U.S. Forces Validate Ship-to-Shore Logistics Capability at Talisman Sabre 23

By nnn - Joseph Clark, DOD News

Units participating in this year's large-scale military exercise with Australia have demonstrated a key logistical capability critical for enabling U.S. and partner forces to maintain a free and open Indo-Pacific.

Hours after Talisman Sabre 23 kicked off in Sydney last week, more than 200 soldiers and sailors were putting the finishing touches on a three-mile-long fuel and water pipeline in Weipa, a remote mining town on Australia's Cape York Peninsula.

The pipeline was pieced together using 19-foot tubes plucked from prepositioned stores staged throughout the theater. It was assembled as part of a joint petroleum over-the-shore operation designed to simulate the transfer of fuel pumped from an offshore vessel to inland distribution points used for operations in a resource-constrained environment.

On Saturday, sailors from Amphibious Construction Battalion 1 and active and reserve soldiers assigned to the Eighth Army, 475th Quartermaster Group and the 555th and 130th Engineer Brigade successfully connected the onshore pipeline to 175,000-gallon tanks aboard Australian commercial landing craft about 1,000 meters offshore.

While Army logisticians train similar fuel transfer techniques in controlled environments, the opportunity to train in an environment that reflects real world operational challenges will pay dividends, said Army Capt. Clovis Vaughn, the operations officer with the 475th Quartermaster Group.

"Seeing this happen for real makes us … a lot more confident that, if we have to go do this again for real somewhere in an environment very similar to this, we're ready to go," he said. "This has been a huge opportunity to really put in practice what we thought we could do and really validate those things."

In addition to sustaining combat-ready forces in areas lacking permanent fuel infrastructure, the over-the-shore concept can also be used to shuttle fresh water to distribution points during humanitarian assistance operations.

The capability is particularly crucial for overcoming the unique logistical challenges posed by the Indo-Pacific. More than one-third of the countries in the U.S. Indo-Pacific Command's area of responsibility are small island nations separated by broad swaths of ocean.

The JPOTS operation reflects the key aims of Talisman Sabre, a biennial exercise designed to advance a free and open Indo-Pacific by strengthening partnerships and interoperability among key allies. The spelling of the name — sabre vs. saber — reflects which country is leading the exercise: Talisman Sabre when Australia leads and Talisman Saber when the U.S. leads.

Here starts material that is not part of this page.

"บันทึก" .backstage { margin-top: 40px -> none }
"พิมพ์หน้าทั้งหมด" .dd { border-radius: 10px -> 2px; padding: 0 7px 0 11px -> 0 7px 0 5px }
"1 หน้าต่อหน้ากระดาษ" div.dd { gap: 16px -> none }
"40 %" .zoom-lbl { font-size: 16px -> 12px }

Army Capt. Glenn Peebles, a petroleum platoon commander with Australia's 9th Force Support Battalion who observed the JPOTS operation, said the exercise provided valuable insight as his unit prepares to field new fuel-delivery capabilities.

"There's so much we can learn off each other," he said. "And there's a high likelihood that we will work together in different theaters in the coming years, so to consistently do it each year means that we'll be ready to do it when we need to do it for real."

Army Col. Margaret McGunegle, commander of the 130th Engineer Brigade, said the bonds formed at the soldier level through exercises like Talisman Sabre are key to U.S. success in the region.

"That's what builds partnerships," she said. "It's people that have worked together, walked the same path, done exercises together for years and years. Those personal relationships, a lot of the times, are the ones that then can make some of these more strategic relationships work because they understand each other."